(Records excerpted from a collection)
* * *

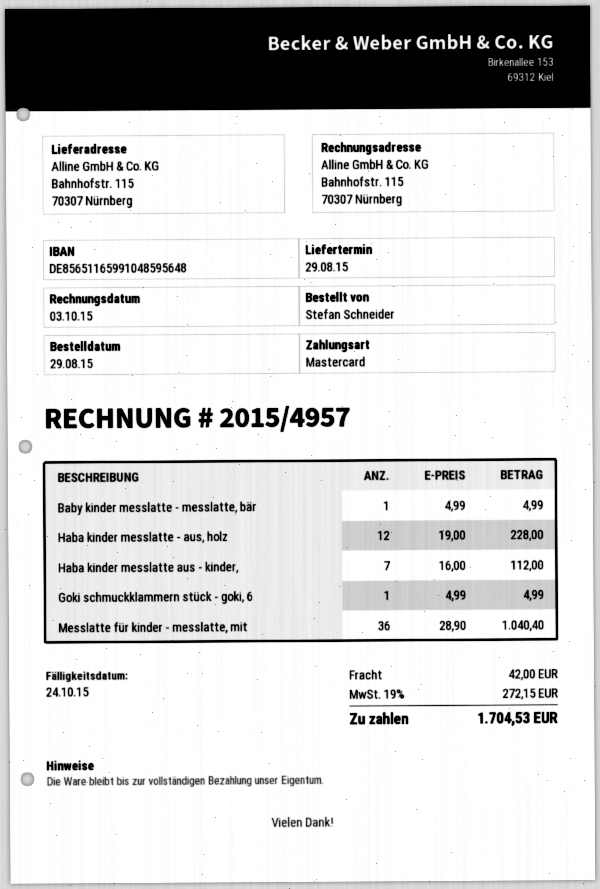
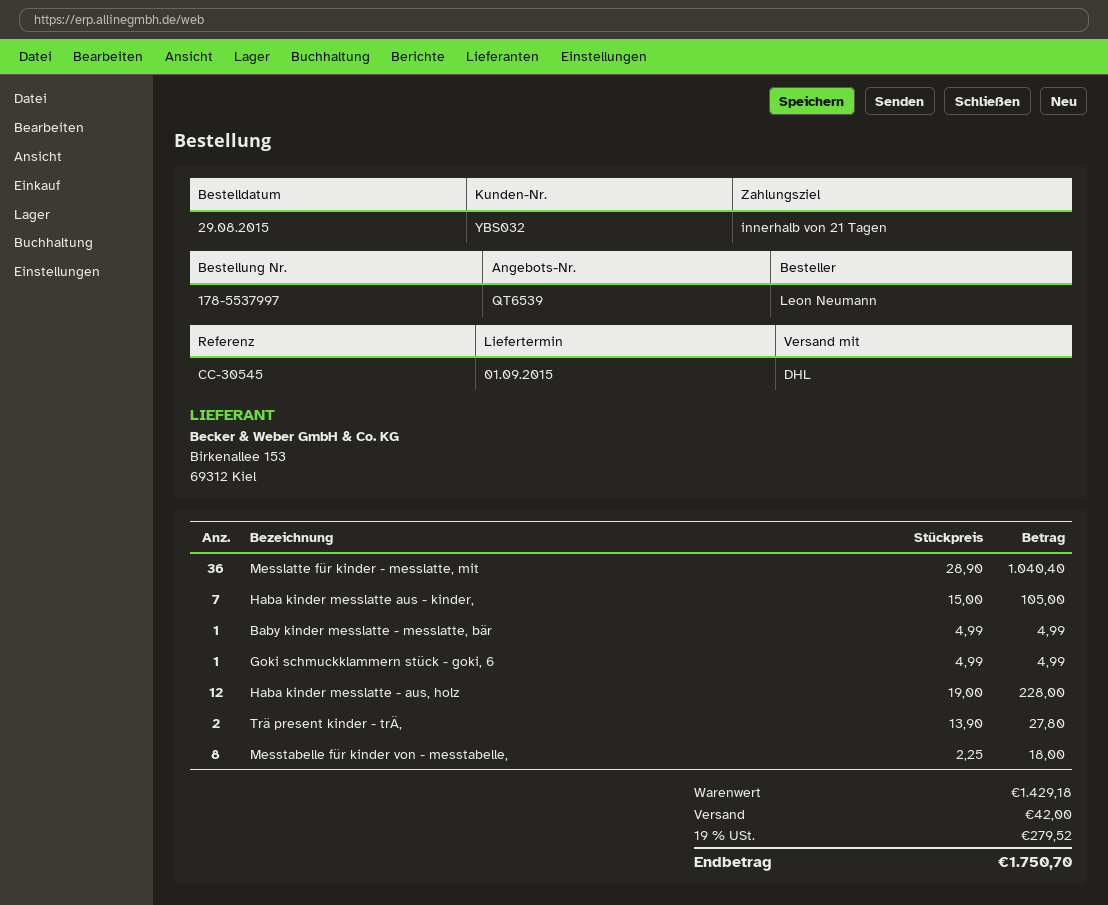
delivery date: 2015-08-29 -> 2015-09-01
ordered by: Stefan Schneider -> Leon Neumann
Haba kinder messlatte aus - kinder,: 7 x 16.00 = 112.00 -> 7 x 15.00 = 105.00
Trä present kinder - trÄ,: none -> 2 x 13.90 = 27.80
Messtabelle für kinder von - messtabelle,: none -> 8 x 2.25 = 18.00
tax: 19% = 272.15 -> 19% = 279.52
total: 1704.53 -> 1750.70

* * *

DIRECTIONS
Only an exact copy of the entries, with no pictures, is expected as the answer.

FINISHED EXERCISE
delivery date: 2015-08-29 -> 2015-09-01
ordered by: Stefan Schneider -> Leon Neumann
Haba kinder messlatte aus - kinder,: 7 x 16.00 = 112.00 -> 7 x 15.00 = 105.00
Trä present kinder - trÄ,: none -> 2 x 13.90 = 27.80
Messtabelle für kinder von - messtabelle,: none -> 8 x 2.25 = 18.00
tax: 19% = 272.15 -> 19% = 279.52
total: 1704.53 -> 1750.70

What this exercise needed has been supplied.